TASK STATEMENT -
Print the line that contains "- ##mashup-watson-translator+text-speech.json This" and every line that follows it in the data below, ending with the final line; include nothing else.

Start of SUPPLIED RECORDS

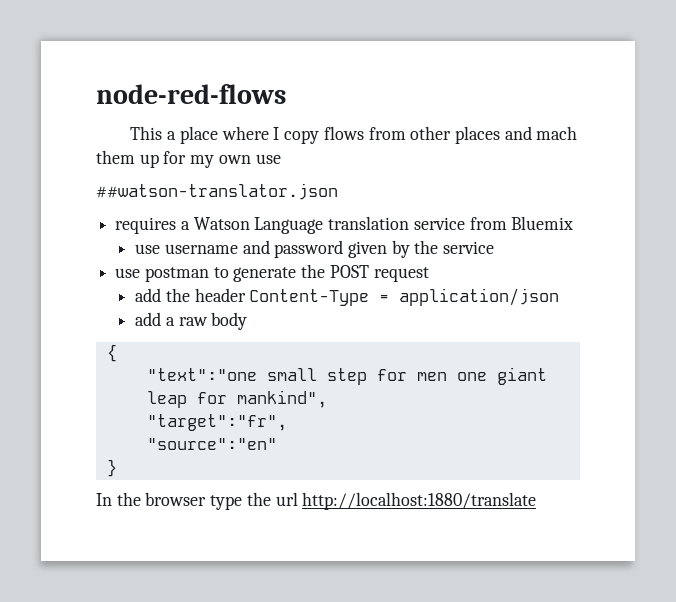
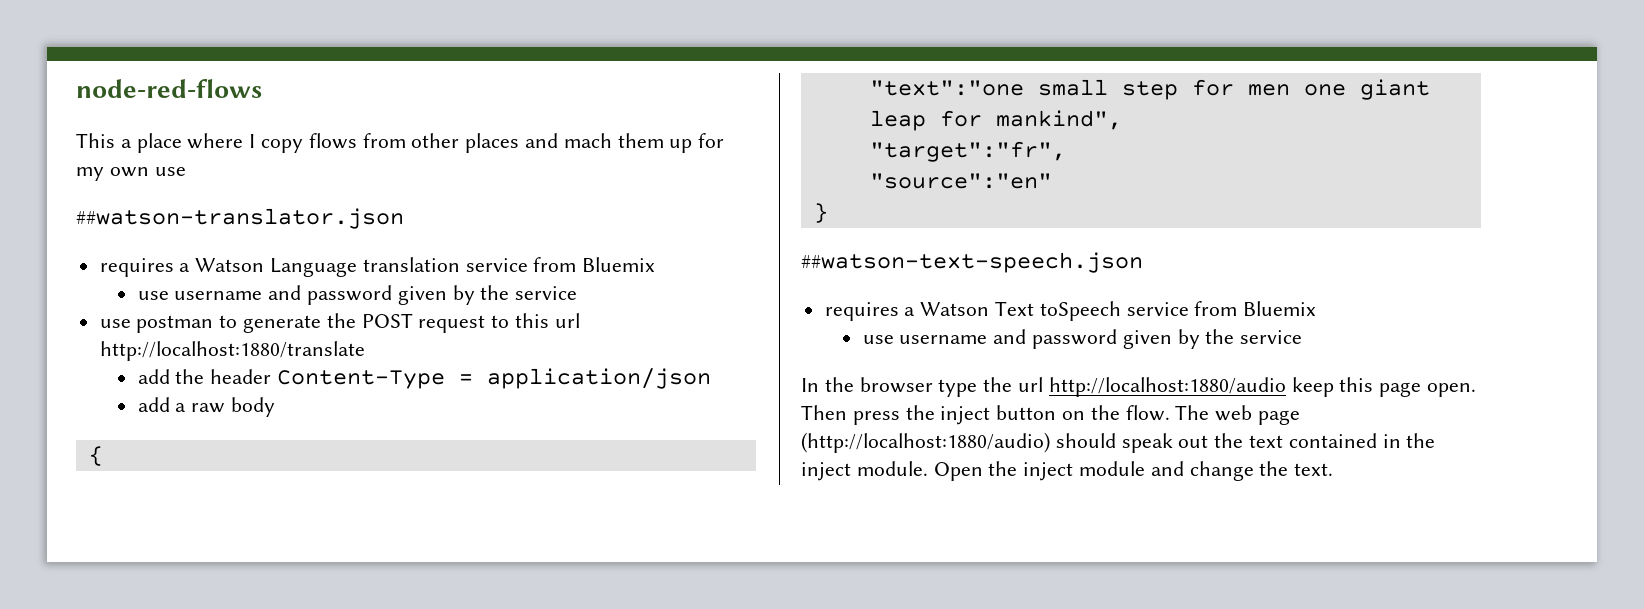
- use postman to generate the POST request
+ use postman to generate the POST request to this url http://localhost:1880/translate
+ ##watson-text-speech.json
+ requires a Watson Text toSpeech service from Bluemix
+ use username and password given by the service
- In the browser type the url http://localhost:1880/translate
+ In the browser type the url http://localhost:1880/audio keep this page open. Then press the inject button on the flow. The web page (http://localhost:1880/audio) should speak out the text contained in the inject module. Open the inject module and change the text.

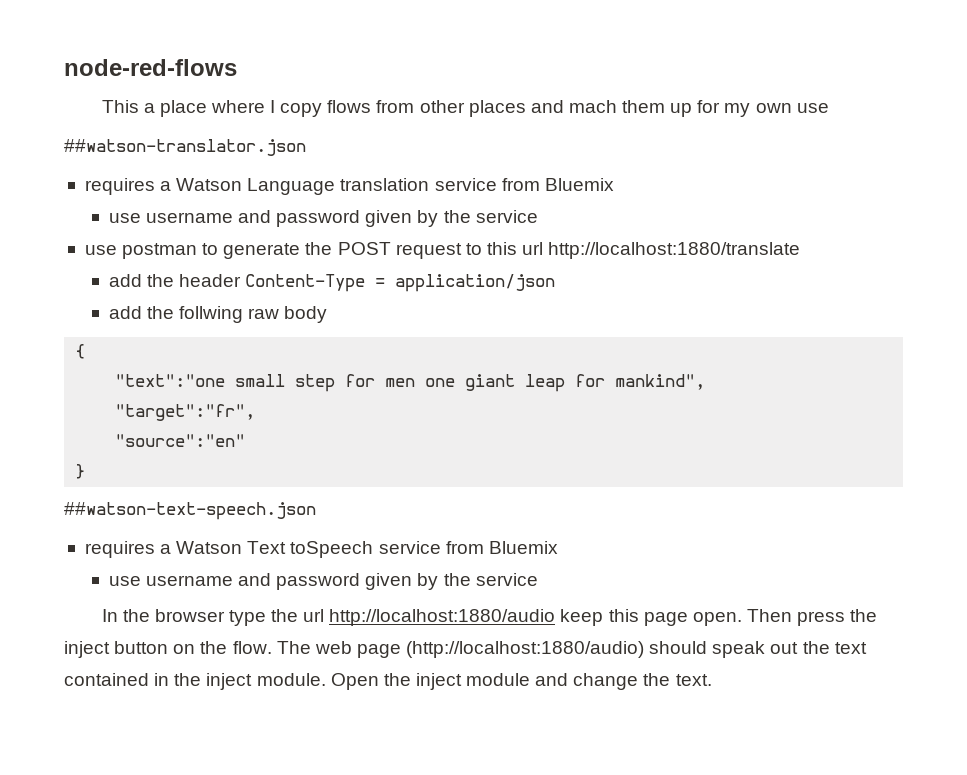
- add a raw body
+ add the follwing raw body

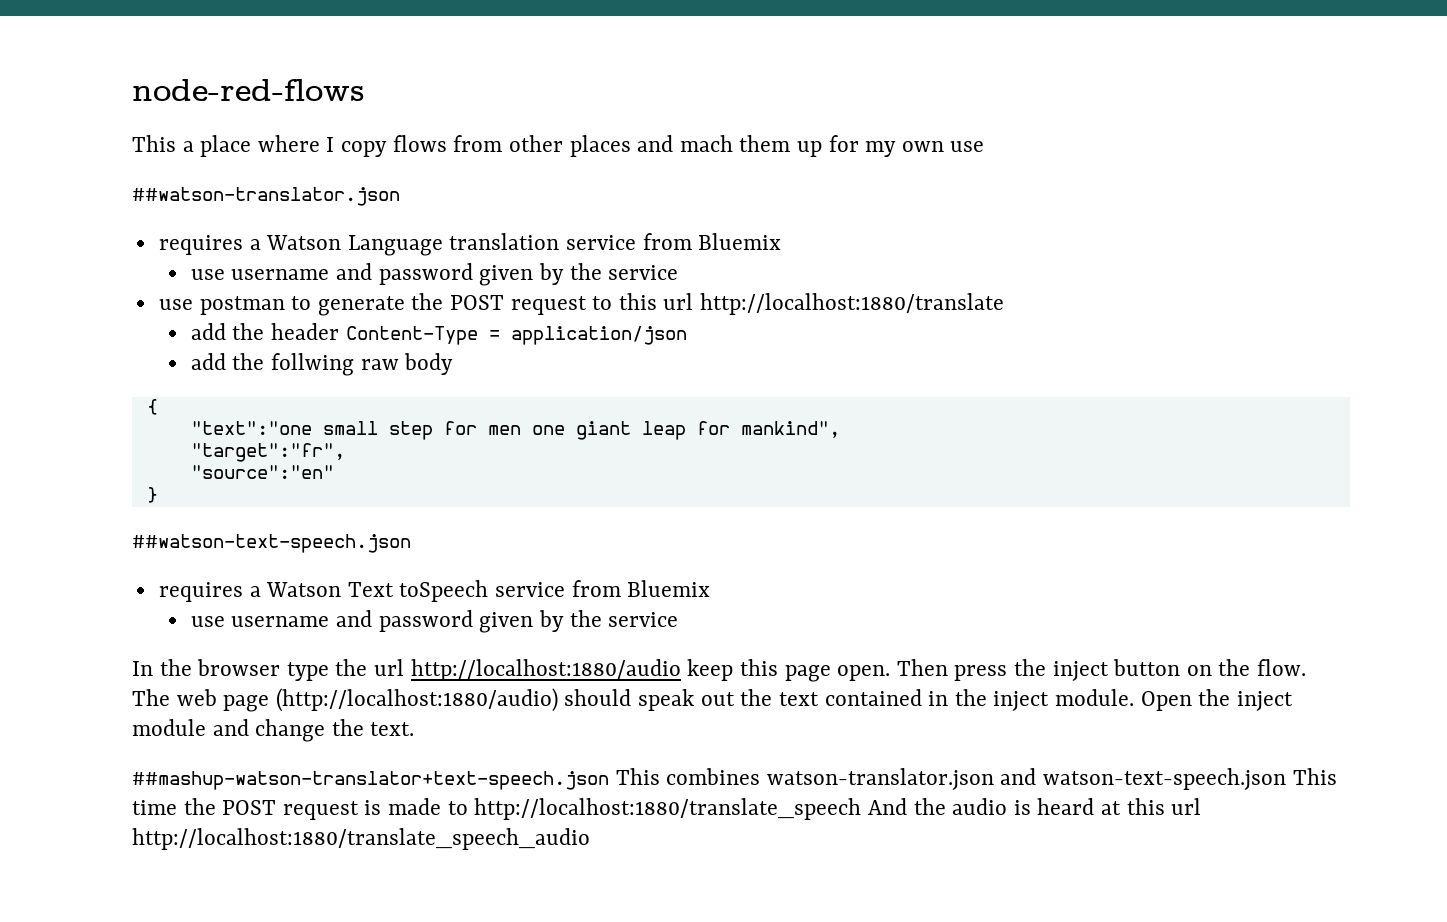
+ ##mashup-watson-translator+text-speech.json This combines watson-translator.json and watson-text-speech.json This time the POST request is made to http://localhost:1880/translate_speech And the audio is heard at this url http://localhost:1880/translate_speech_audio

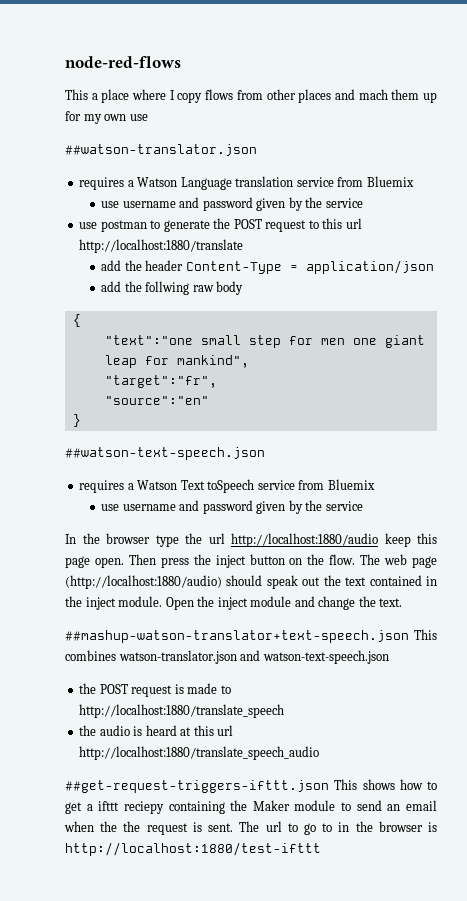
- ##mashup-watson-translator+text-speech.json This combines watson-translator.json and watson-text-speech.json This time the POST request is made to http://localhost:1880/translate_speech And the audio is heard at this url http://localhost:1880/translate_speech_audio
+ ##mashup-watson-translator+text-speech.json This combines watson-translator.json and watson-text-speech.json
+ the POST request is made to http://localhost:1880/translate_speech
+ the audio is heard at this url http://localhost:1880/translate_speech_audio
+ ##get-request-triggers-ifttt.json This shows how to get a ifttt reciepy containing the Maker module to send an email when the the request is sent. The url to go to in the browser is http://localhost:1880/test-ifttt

End of SUPPLIED RECORDS

EXERCISE ANSWER -
- ##mashup-watson-translator+text-speech.json This combines watson-translator.json and watson-text-speech.json This time the POST request is made to http://localhost:1880/translate_speech And the audio is heard at this url http://localhost:1880/translate_speech_audio
+ ##mashup-watson-translator+text-speech.json This combines watson-translator.json and watson-text-speech.json
+ the POST request is made to http://localhost:1880/translate_speech
+ the audio is heard at this url http://localhost:1880/translate_speech_audio
+ ##get-request-triggers-ifttt.json This shows how to get a ifttt reciepy containing the Maker module to send an email when the the request is sent. The url to go to in the browser is http://localhost:1880/test-ifttt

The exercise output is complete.